Previous ASPE analyses have shown that both advance payments of the premium tax credits (APTC) and consumer shopping behavior work to mitigate increases in net premiums experienced by consumers in the Health Insurance Marketplace from year to year. For example, last year, some observers suggested based on rate filings that consumers would experience double-digit increases in 2016. But, after taking into account shopping, the increase in the average premium among HealthCare.gov consumers was 8 percent between 2015 and 2016. Meanwhile, among the 85 percent of HealthCare.gov consumers with APTC, the average monthly net premium increased just $4, or 4 percent.1

In this brief, we examine how the combination of tax credits and the opportunity to shop around for coverage through the Marketplace would protect consumers in a hypothetical scenario with much higher premium increases in the Marketplace than occurred last year. Our analyses (and impacts of hypothetical rate increases) are restricted to consumers who purchase insurance through the Marketplaces, with a particular focus on the majority of these consumers who receive APTC. Focusing on a hypothetical scenario of a 25 percent increase in premiums for all Marketplace qualified health plans (QHPs) in HealthCare.gov states from 2016 to 2017, we show that the overwhelming majority of Marketplace consumers would be able purchase coverage for less than $75 per month, just as they could in 2016.

Key Highlights

  • Two features of the Health Insurance Marketplace—consumers’ ability to shop around and the availability of premium tax credits—help ensure that consumers have affordable options.
  • In a hypothetical scenario in which all Marketplace qualified health plan premiums were to increase by 25 percent from 2016 to 2017:
    • 73 percent of consumers could find coverage for $75 or less.
    • 78 percent of consumers could find coverage for $100 or less.

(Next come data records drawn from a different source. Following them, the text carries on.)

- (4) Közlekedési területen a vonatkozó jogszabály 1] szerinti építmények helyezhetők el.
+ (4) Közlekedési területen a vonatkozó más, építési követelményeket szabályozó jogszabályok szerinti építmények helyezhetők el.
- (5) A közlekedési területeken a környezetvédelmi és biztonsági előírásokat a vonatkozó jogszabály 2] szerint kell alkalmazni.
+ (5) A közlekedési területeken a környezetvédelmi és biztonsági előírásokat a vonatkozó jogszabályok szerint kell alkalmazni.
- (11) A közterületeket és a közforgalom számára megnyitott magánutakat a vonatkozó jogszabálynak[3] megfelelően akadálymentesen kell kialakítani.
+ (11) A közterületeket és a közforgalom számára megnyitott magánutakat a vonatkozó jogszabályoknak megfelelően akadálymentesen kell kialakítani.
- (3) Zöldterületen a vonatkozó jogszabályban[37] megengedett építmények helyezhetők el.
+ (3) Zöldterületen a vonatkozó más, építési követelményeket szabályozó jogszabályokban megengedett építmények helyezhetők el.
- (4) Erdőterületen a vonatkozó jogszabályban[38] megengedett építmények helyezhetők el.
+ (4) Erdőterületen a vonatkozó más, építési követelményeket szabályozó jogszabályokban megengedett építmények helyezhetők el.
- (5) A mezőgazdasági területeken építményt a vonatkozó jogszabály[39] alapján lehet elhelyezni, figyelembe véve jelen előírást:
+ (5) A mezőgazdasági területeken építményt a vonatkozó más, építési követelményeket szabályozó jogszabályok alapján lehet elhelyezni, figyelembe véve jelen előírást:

Consumers Can Shop Around to Find Affordable Options

Under the Affordable Care Act (ACA), consumers may choose to enroll in any qualified health plan offered in the Health Insurance Marketplace in their area. This is a major change from how the market worked before the ACA, when people with pre-existing conditions could be charged more or denied coverage entirely if they tried to switch to a new plan (or were shopping for coverage for the first time).

Ensuring consumers can shop around is an important way in which the Marketplace ensures that consumers have affordable options. Premium changes typically vary from issuer to issuer and even across plans offered by the same issuer, so the lowest-priced plan one year may not be the lowest-priced plan the next year. Because consumers are guaranteed the option to shop around each year during open enrollment, they have the opportunity to re-evaluate the full set of plans available in the market each year and select whatever plan best meets their needs and budget.

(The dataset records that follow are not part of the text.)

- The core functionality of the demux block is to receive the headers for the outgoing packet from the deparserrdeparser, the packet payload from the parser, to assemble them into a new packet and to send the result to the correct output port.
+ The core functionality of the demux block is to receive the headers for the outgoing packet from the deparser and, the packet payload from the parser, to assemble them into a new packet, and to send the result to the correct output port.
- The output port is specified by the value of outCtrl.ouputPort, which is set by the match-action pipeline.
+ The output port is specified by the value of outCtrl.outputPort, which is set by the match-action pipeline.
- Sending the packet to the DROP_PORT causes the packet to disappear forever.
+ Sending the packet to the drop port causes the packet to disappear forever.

Prior ASPE research has illustrated that shopping by consumers during open enrollment plays a very important role in keeping premiums affordable for consumers.2 Among 2015 consumers who re-enrolled in the Marketplace for 2016 coverage, 43 percent chose to switch plans and realized substantial savings by doing so. Compared to what they would have paid if they had remained in their 2015 plan, consumers who switched plans saved an average of $42 per month in premium costs, equivalent to over $500 in annual savings.

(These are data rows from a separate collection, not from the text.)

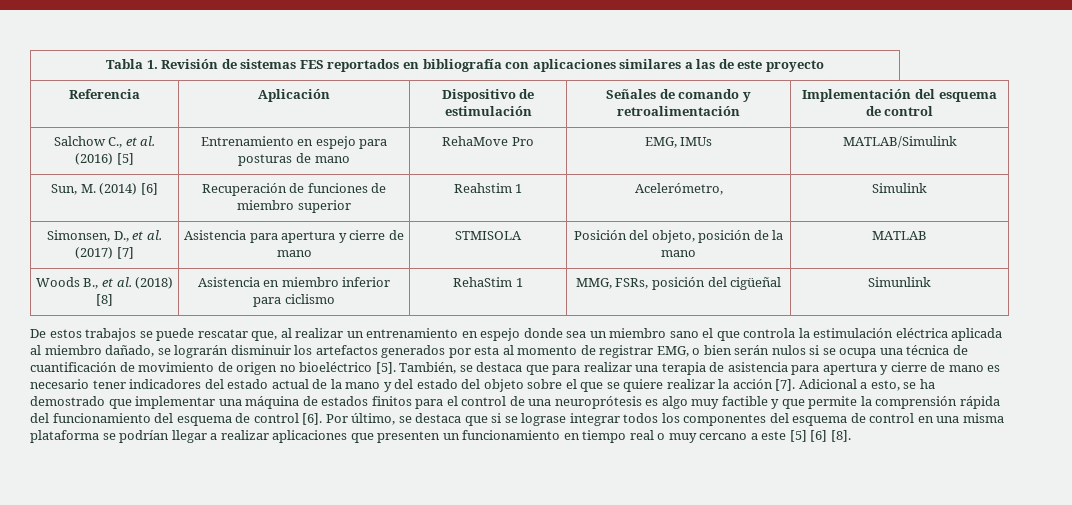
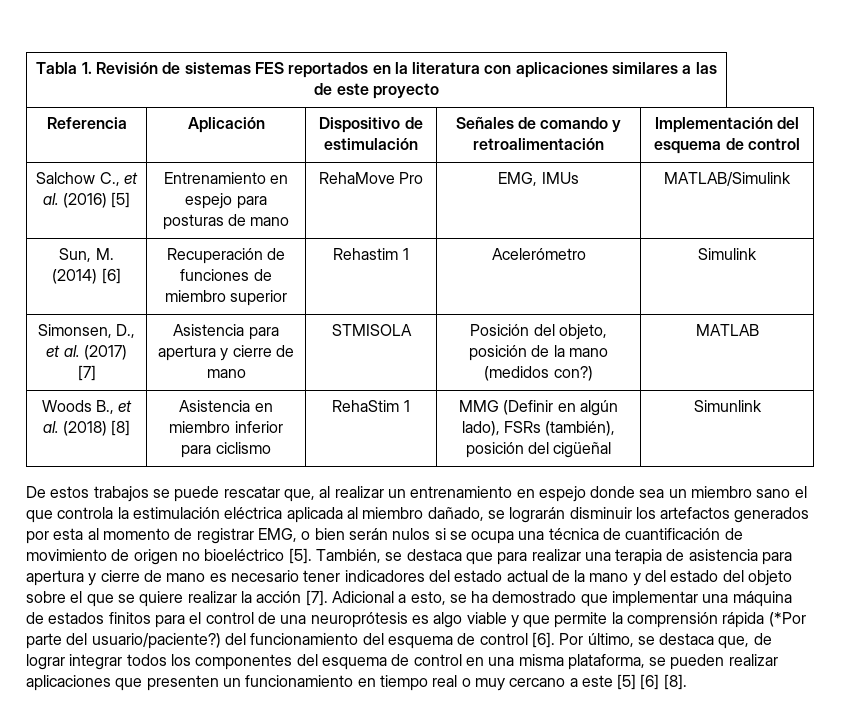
- Tabla 1. Revisión de sistemas FES reportados en bibliografía con aplicaciones similares a las de este proyecto
+ Tabla 1. Revisión de sistemas FES reportados en la literatura con aplicaciones similares a las de este proyecto
- Sun, M. (2014) [6] | Recuperación de funciones de miembro superior | Reahstim 1 | Acelerómetro, | Simulink
+ Sun, M. (2014) [6] | Recuperación de funciones de miembro superior | Rehastim 1 | Acelerómetro | Simulink
- Simonsen, D., et al. (2017) [7] | Asistencia para apertura y cierre de mano | STMISOLA | Posición del objeto, posición de la mano | MATLAB
+ Simonsen, D., et al. (2017) [7] | Asistencia para apertura y cierre de mano | STMISOLA | Posición del objeto, posición de la mano (medidos con?) | MATLAB
- Woods B., et al. (2018) [8] | Asistencia en miembro inferior para ciclismo | RehaStim 1 | MMG, FSRs, posición del cigüeñal | Simunlink
+ Woods B., et al. (2018) [8] | Asistencia en miembro inferior para ciclismo | RehaStim 1 | MMG (Definir en algún lado), FSRs (también), posición del cigüeñal | Simunlink
- Adicional a esto, se ha demostrado que implementar una máquina de estados finitos para el control de una neuroprótesis es algo muy factible y que permite la comprensión rápida del funcionamiento del esquema de control [6].
+ Adicional a esto, se ha demostrado que implementar una máquina de estados finitos para el control de una neuroprótesis es algo viable y que permite la comprensión rápida (*Por parte del usuario/paciente?) del funcionamiento del esquema de control [6].
- Por último, se destaca que si se lograse integrar todos los componentes del esquema de control en una misma plataforma se podrían llegar a realizar aplicaciones que presenten un funcionamiento en tiempo real o muy cercano a este [5] [6] [8].
+ Por último, se destaca que, de lograr integrar todos los componentes del esquema de control en una misma plataforma, se pueden realizar aplicaciones que presenten un funcionamiento en tiempo real o muy cercano a este [5] [6] [8].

Tax Credits Limit Premium Changes for the Overwhelming Majority of Consumers

Advance payments of premium tax credits also play an important role in ensuring that health insurance coverage is affordable for consumers. In 2016, 85 percent of Marketplace plan selections in the HealthCare.gov states were with APTC, and among those receiving premium tax credits in the HealthCare.gov states, APTC covered 73 percent of the total premium.

The APTC is designed to ensure that consumers have affordable options among the plans offered in their area. In detail, at any level of income below 400 percent of the Federal Poverty Level

(FPL), the ACA specifies the share of income that households are expected to pay toward benchmark Marketplace coverage, also known as the required contribution.3 The APTC contributes the difference between the actual cost of the benchmark plan and this specified share of income, thereby ensuring that consumers can purchase the benchmark plan for no more than the specified share of income.

This design ensures that APTC protects consumers in two important ways. First, the APTC amount a consumer is eligible for adjusts with the premium of the benchmark plan. If premiums for all plans in an area rise similarly, the difference between the required contribution towards health insurance coverage and the benchmark premium would increase, resulting in a higher APTC amount for those receiving APTC that would leave the consumer’s cost of purchasing a plan with a premium equal to the benchmark premium unchanged and actually reducing premiums for those in plans below benchmark (all else equal). Prior research has shown that Marketplace consumers overwhelmingly select low-cost plans, which will almost always have premiums near or below the benchmark.4

Second, when benchmark premiums rise faster than expected, more individuals are protected by APTC. This occurs because when premiums rise, actual premiums exceed the required contribution towards health insurance coverage for people at higher income levels. For example, under the ACA, a family of four with income of 350 percent FPL can be required to pay up to 9.69 percent of income, or $687 per month, for benchmark coverage. If premiums are less than or equal to $687, the family does not receive APTC. But if premiums rise from $687 to $787, the family will become eligible for APTC of $100 per month.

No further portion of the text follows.